[Dataset entries]

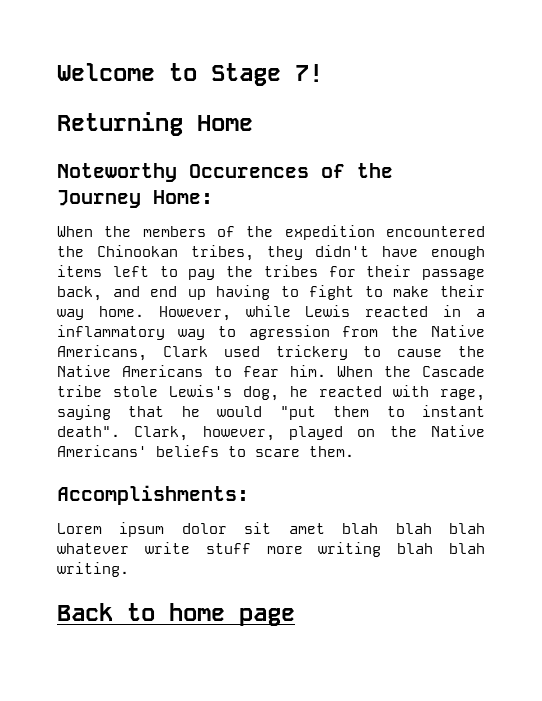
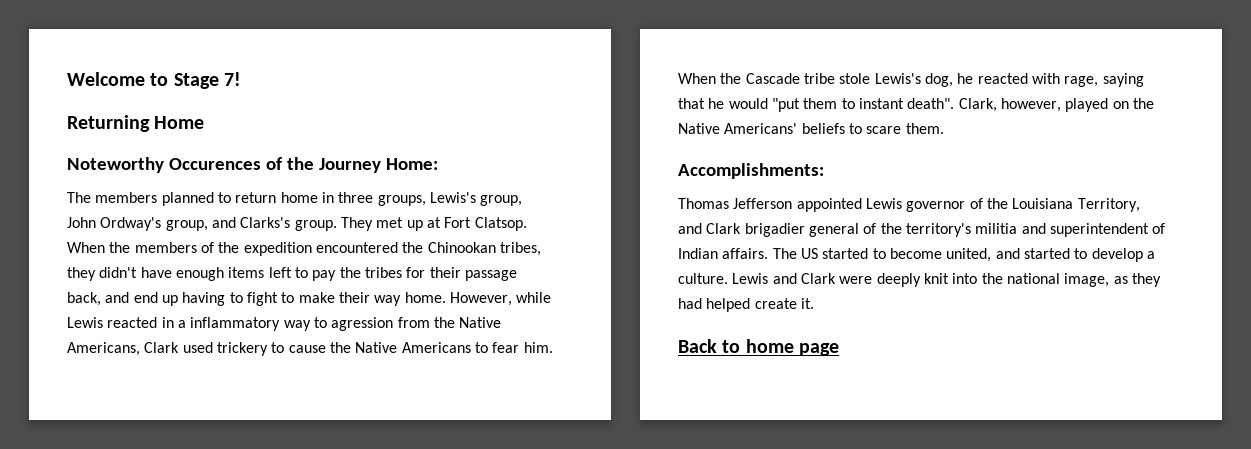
(213, 197) none -> [67,192,523,206] [67,217,527,231] The members planned to return home in three groups, Lewis's group, John Ordway's group, and Clarks's group. They met up at Fort Clatsop.
[57,522,486,537] [57,542,485,557] [57,562,129,577] Lorem ipsum dolor sit amet blah blah blah whatever write stuff more writing blah blah writing. -> [678,198,1140,212] [678,223,1166,237] [678,248,1155,262] [678,273,1161,287] [678,298,814,312] Thomas Jefferson appointed Lewis governor of the Louisiana Territory, and Clark brigadier general of the territory's militia and superintendent of Indian affairs. The US started to become united, and started to develop a culture. Lewis and Clark were deeply knit into the national image, as they had helped create it.

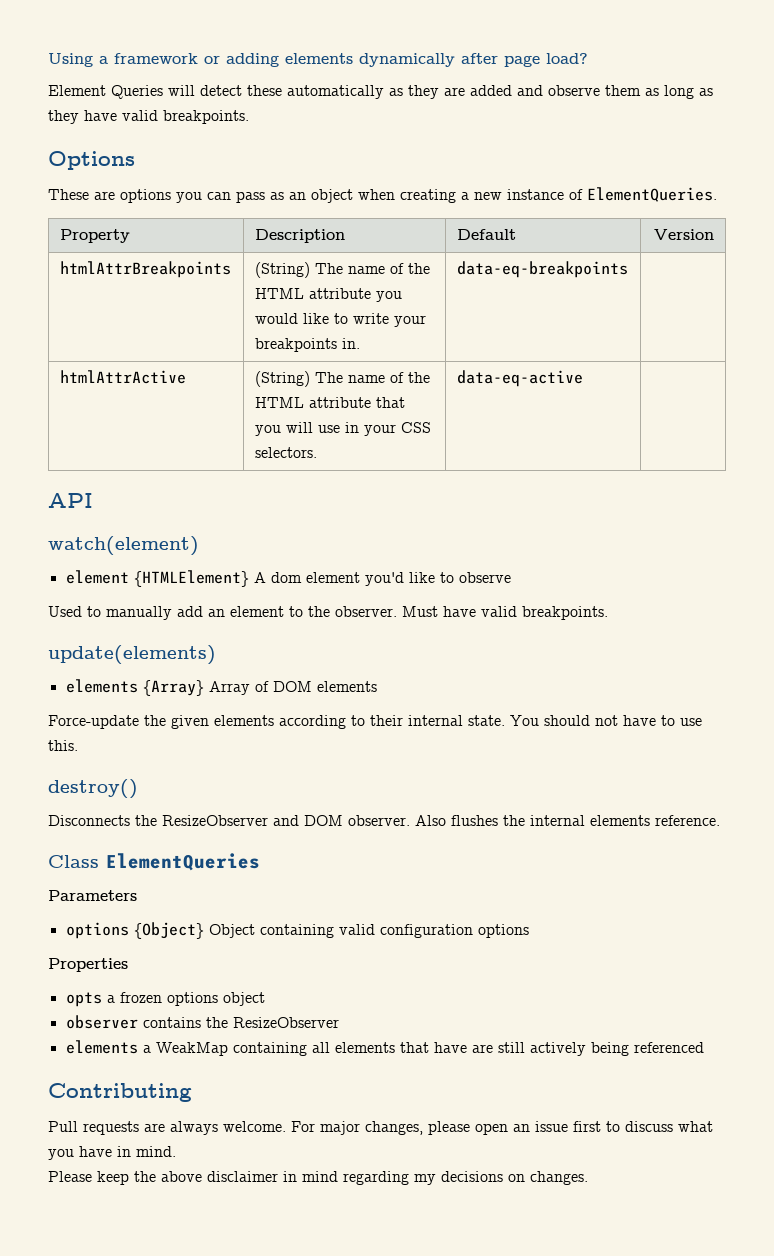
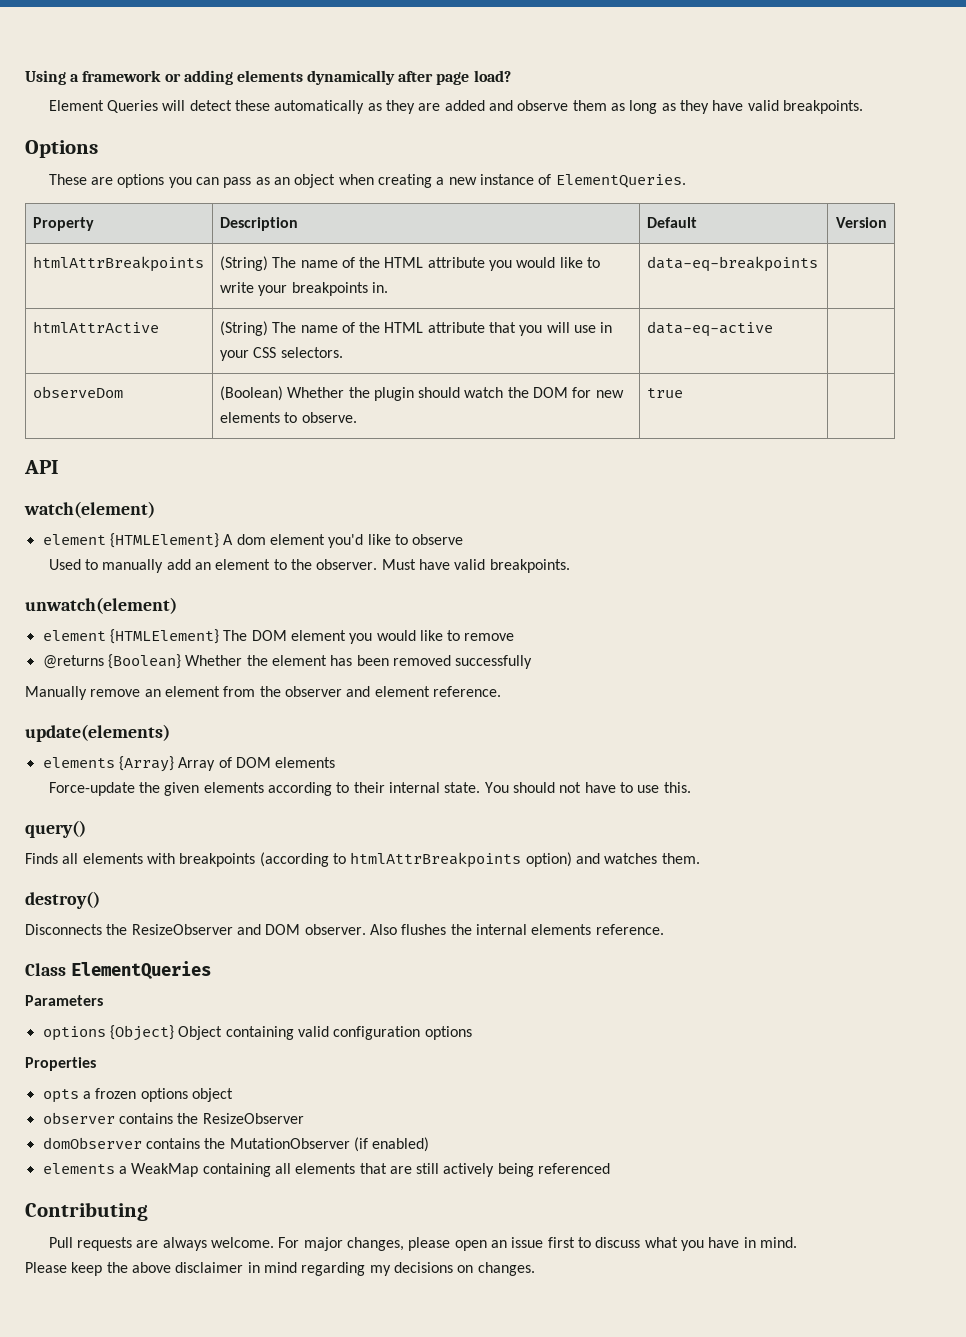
(583, 378) none -> [32,386,123,398] [219,386,624,401] [219,412,357,423] [646,388,683,398] // observeDom | (Boolean) Whether the plugin should watch the DOM for new elements to observe. | true |
(608, 613) none -> [25,597,177,614] [42,629,515,644] [42,654,533,669] [25,686,501,700] // unwatch(element) // element {HTMLElement} The DOM element you would like to remove // @returns {Boolean} Whether the element has been removed successfully // Manually remove an element from the observer and element reference.
(78, 745) none -> [25,820,86,838] [25,852,700,868] // query() // Finds all elements with breakpoints (according to htmlAttrBreakpoints option) and watches them.
(339, 1022) none -> [42,1137,430,1152] // domObserver contains the MutationObserver (if enabled)
[433,1042,467,1053] have -> (387, 1168) none

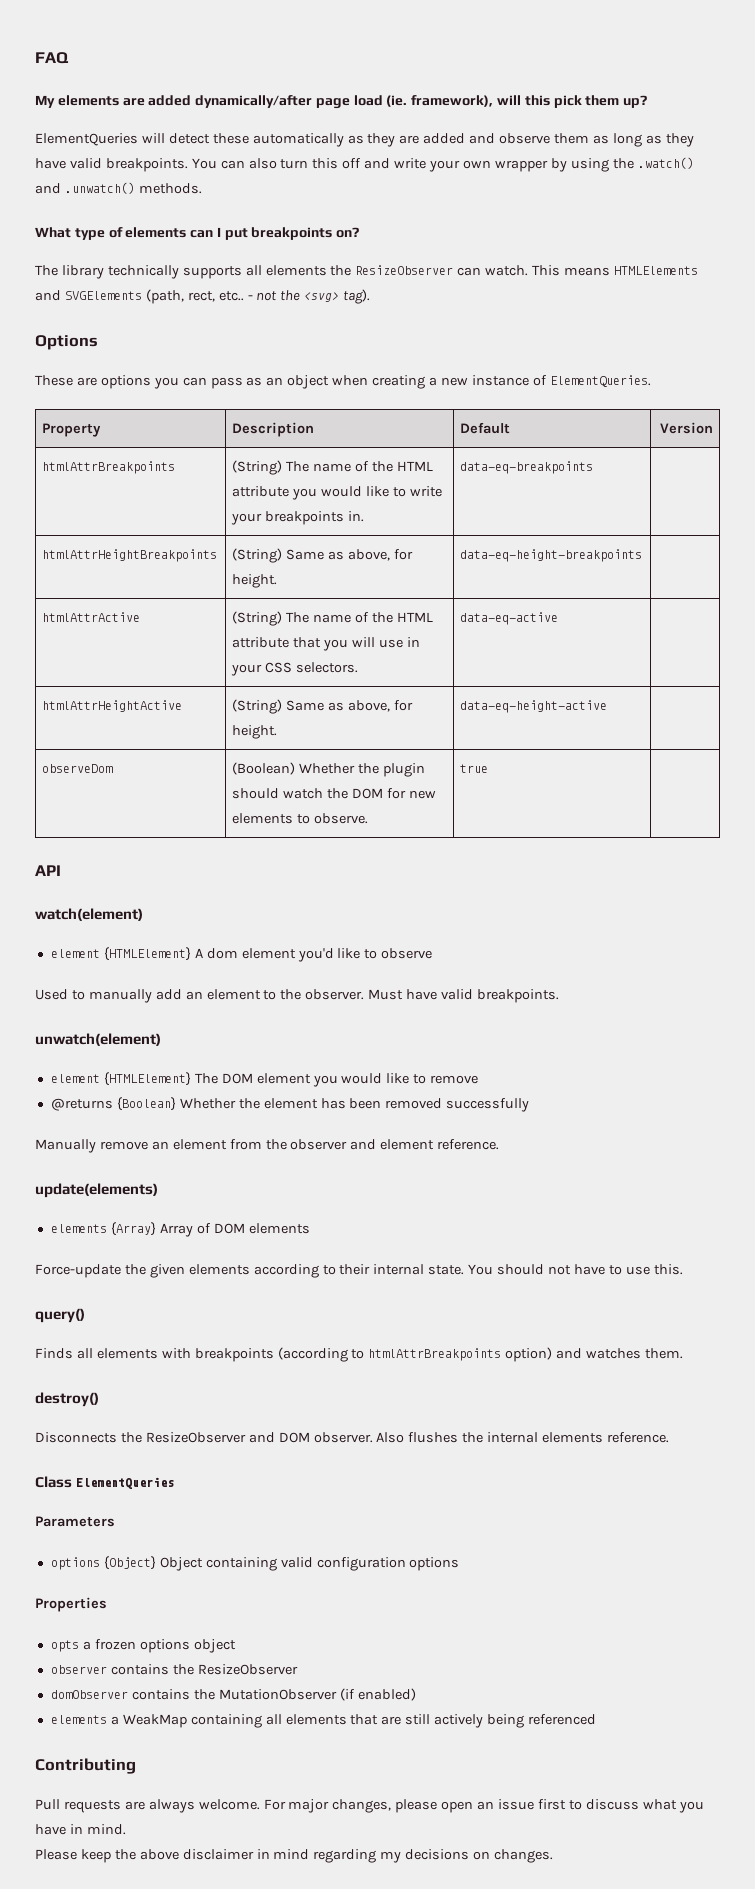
[25,70,511,85] [48,100,159,113] Using a framework or adding elements dynamically after page load? // Element Queries -> [35,52,69,64] [35,95,648,109] [35,133,138,146] FAQ // My elements are added dynamically/after page load (ie. framework), will this pick them up? // ElementQueries
(863, 107) none -> [191,157,694,172] [35,182,202,194] [35,227,360,240] [35,265,698,279] [35,289,371,304] You can also turn this off and write your own wrapper by using the .watch() and .unwatch() methods. // What type of elements can I put breakpoints on? // The library technically supports all elements the ResizeObserver can watch. This means HTMLElements and SVGElements (path, rect, etc.. - not the <svg> tag).
(818, 264) none -> [42,549,218,562] [232,548,413,563] [232,574,278,588] [460,549,643,562] // htmlAttrHeightBreakpoints | (String) Same as above, for height. | data-eq-height-breakpoints |
(773, 329) none -> [42,700,183,712] [232,699,413,714] [232,725,278,739] [460,700,608,713] // htmlAttrHeightActive | (String) Same as above, for height. | data-eq-height-active |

### Work instructions:
Set down exactly, and only, the lines from the one containing "(78, 745) none" through the last line of the entries. Pictures do not belong in the copy.

### Solution to this problem:
(78, 745) none -> [25,820,86,838] [25,852,700,868] // query() // Finds all elements with breakpoints (according to htmlAttrBreakpoints option) and watches them.
(339, 1022) none -> [42,1137,430,1152] // domObserver contains the MutationObserver (if enabled)
[433,1042,467,1053] have -> (387, 1168) none

[25,70,511,85] [48,100,159,113] Using a framework or adding elements dynamically after page load? // Element Queries -> [35,52,69,64] [35,95,648,109] [35,133,138,146] FAQ // My elements are added dynamically/after page load (ie. framework), will this pick them up? // ElementQueries
(863, 107) none -> [191,157,694,172] [35,182,202,194] [35,227,360,240] [35,265,698,279] [35,289,371,304] You can also turn this off and write your own wrapper by using the .watch() and .unwatch() methods. // What type of elements can I put breakpoints on? // The library technically supports all elements the ResizeObserver can watch. This means HTMLElements and SVGElements (path, rect, etc.. - not the <svg> tag).
(818, 264) none -> [42,549,218,562] [232,548,413,563] [232,574,278,588] [460,549,643,562] // htmlAttrHeightBreakpoints | (String) Same as above, for height. | data-eq-height-breakpoints |
(773, 329) none -> [42,700,183,712] [232,699,413,714] [232,725,278,739] [460,700,608,713] // htmlAttrHeightActive | (String) Same as above, for height. | data-eq-height-active |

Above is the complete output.